WORK REQUEST:
When a line of the listing below has the string "size" in it, copy that line.

** Opening RECORD EXTRACTS block **

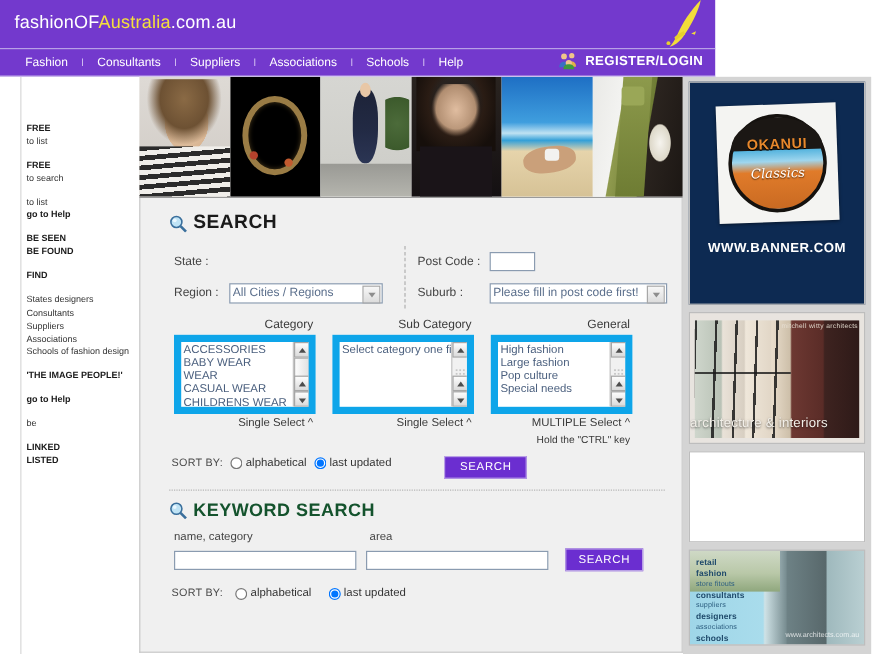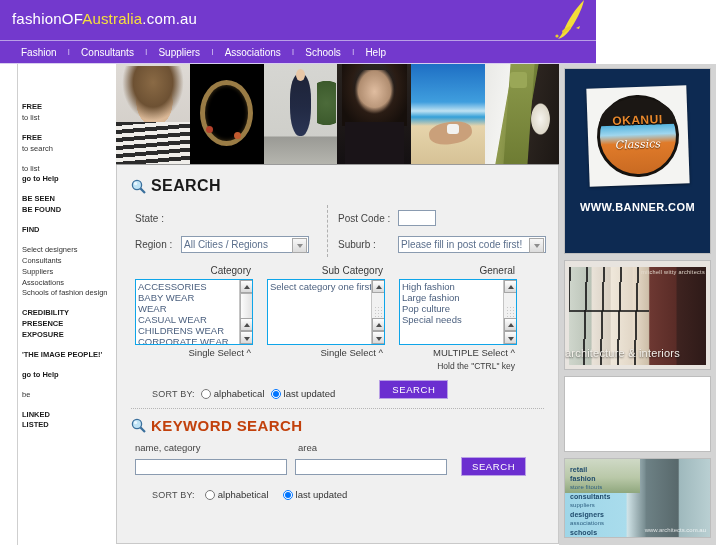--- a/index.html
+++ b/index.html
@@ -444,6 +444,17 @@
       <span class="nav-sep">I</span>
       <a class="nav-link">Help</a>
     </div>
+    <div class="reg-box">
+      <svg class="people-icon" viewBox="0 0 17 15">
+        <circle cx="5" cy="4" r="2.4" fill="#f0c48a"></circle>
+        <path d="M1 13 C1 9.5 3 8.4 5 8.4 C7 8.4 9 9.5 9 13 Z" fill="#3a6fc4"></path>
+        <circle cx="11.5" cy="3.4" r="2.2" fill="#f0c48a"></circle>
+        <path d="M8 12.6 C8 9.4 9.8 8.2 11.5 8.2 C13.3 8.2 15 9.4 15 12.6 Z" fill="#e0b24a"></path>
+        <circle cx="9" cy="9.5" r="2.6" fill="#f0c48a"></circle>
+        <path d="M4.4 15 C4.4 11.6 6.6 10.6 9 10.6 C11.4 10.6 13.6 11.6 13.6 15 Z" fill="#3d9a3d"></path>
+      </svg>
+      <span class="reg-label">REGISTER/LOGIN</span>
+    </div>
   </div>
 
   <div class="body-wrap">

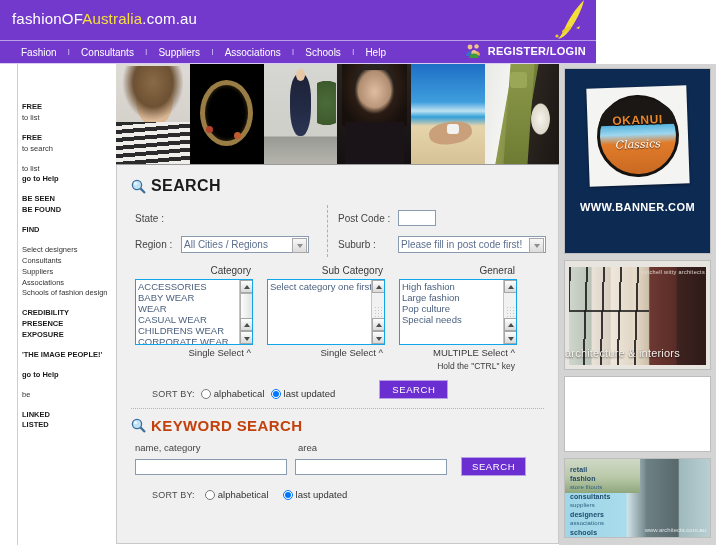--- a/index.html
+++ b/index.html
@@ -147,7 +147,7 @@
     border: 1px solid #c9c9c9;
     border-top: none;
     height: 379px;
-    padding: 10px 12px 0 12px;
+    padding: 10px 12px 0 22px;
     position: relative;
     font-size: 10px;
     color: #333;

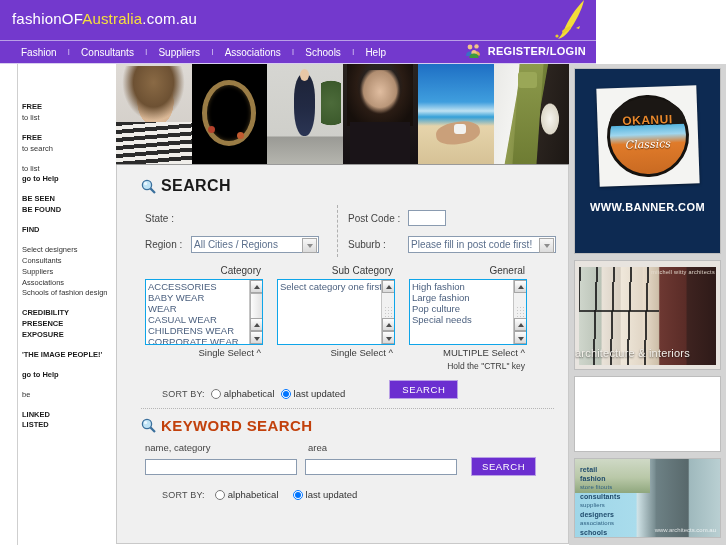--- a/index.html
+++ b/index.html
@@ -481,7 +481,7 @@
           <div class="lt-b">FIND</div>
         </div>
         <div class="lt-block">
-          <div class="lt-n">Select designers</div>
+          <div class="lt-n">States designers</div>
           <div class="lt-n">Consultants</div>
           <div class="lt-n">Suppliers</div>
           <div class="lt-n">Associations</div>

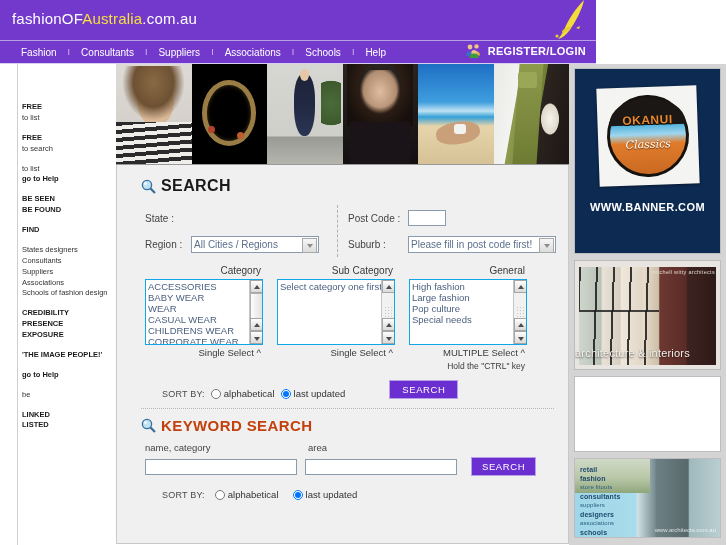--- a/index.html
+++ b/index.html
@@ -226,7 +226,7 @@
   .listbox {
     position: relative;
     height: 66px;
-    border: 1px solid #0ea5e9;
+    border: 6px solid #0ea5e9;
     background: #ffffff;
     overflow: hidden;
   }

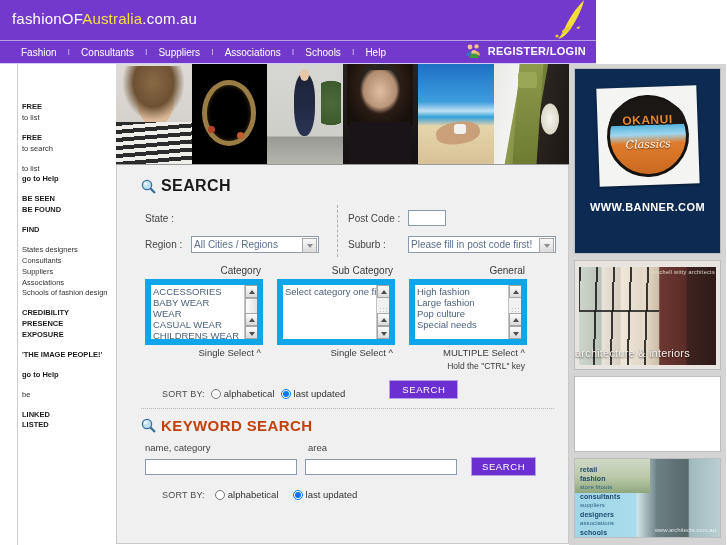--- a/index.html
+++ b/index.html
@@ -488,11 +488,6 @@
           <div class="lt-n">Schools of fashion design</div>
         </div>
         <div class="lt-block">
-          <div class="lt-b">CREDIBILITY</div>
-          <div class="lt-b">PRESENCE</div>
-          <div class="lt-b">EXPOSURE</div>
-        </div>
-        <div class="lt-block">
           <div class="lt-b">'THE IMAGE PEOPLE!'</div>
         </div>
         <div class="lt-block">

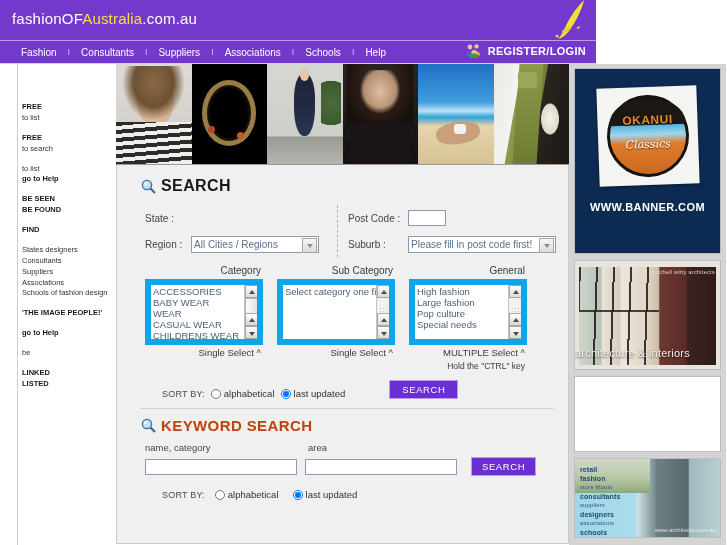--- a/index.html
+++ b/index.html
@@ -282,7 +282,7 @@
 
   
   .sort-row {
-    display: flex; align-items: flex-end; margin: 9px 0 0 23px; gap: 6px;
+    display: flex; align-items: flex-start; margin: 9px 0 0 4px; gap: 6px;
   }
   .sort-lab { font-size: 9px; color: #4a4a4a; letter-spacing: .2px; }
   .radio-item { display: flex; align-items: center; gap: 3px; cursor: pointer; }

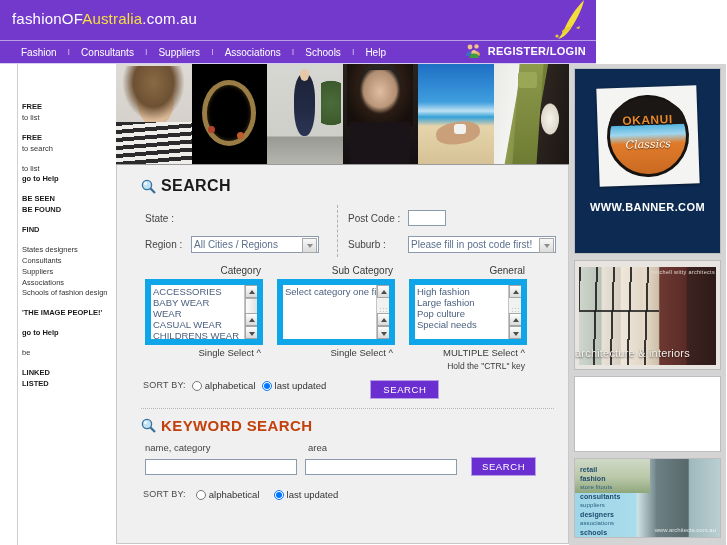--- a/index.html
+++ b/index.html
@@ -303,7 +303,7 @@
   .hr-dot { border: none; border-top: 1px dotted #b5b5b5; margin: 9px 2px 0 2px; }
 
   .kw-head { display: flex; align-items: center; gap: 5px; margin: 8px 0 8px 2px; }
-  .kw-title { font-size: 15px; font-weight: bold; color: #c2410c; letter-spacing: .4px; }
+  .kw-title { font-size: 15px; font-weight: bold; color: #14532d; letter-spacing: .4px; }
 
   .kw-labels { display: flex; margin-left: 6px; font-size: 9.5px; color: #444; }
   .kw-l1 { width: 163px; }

** Closing RECORD EXTRACTS block **
** Opening RECORD EXTRACTS block **

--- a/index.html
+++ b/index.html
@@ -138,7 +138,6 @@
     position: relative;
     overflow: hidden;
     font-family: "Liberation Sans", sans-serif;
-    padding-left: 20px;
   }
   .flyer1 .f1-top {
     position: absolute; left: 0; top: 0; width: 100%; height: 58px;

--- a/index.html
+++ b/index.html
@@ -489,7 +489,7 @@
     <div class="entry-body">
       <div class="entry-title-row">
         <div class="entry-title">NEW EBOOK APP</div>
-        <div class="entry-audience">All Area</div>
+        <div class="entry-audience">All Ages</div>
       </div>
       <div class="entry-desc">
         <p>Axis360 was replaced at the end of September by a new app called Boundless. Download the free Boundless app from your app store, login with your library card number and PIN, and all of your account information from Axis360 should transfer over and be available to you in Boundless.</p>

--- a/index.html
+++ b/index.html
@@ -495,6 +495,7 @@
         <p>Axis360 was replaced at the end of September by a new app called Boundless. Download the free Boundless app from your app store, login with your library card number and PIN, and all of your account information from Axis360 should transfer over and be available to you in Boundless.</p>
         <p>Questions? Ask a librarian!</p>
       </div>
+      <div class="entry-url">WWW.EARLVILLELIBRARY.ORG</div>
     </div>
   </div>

** Closing RECORD EXTRACTS block **

EXERCISE ANSWER:
     font-size: 10px;
   .sort-lab { font-size: 9px; color: #4a4a4a; letter-spacing: .2px; }
-  .kw-title { font-size: 15px; font-weight: bold; color: #c2410c; letter-spacing: .4px; }
+  .kw-title { font-size: 15px; font-weight: bold; color: #14532d; letter-spacing: .4px; }
   .kw-labels { display: flex; margin-left: 6px; font-size: 9.5px; color: #444; }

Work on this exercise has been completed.